● **To do**: This exercise asks for the entries to be repeated exactly, without their images.

——————————

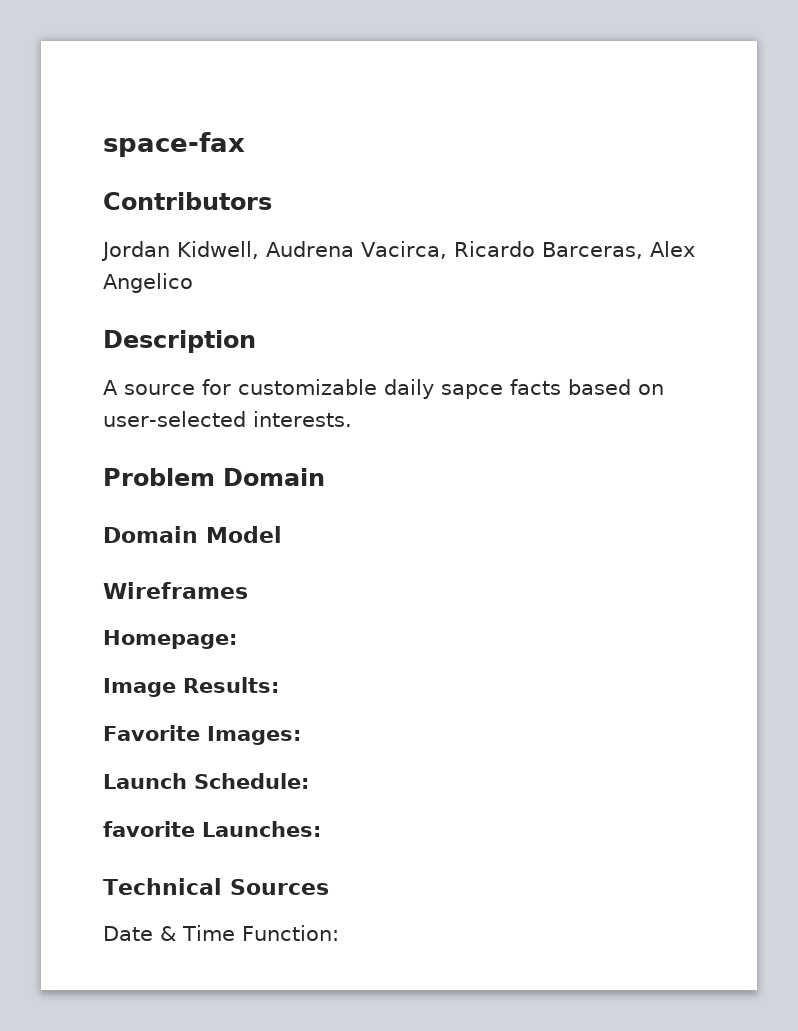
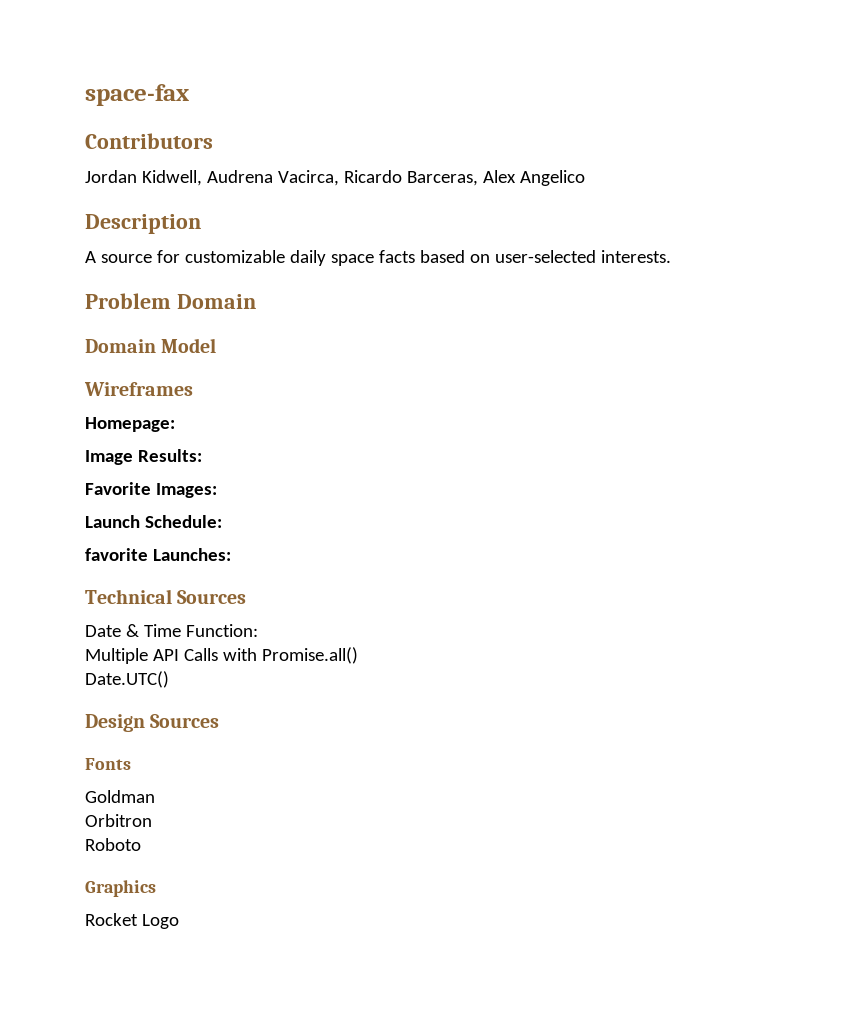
- A source for customizable daily sapce facts based on user-selected interests.
+ A source for customizable daily space facts based on user-selected interests.
+ Multiple API Calls with Promise.all()
+ Date.UTC()
+ Design Sources
+ Fonts
+ Goldman
+ Orbitron
+ Roboto
+ Graphics
+ Rocket Logo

——————————

● **Answer box**:
- A source for customizable daily sapce facts based on user-selected interests.
+ A source for customizable daily space facts based on user-selected interests.
+ Multiple API Calls with Promise.all()
+ Date.UTC()
+ Design Sources
+ Fonts
+ Goldman
+ Orbitron
+ Roboto
+ Graphics
+ Rocket Logo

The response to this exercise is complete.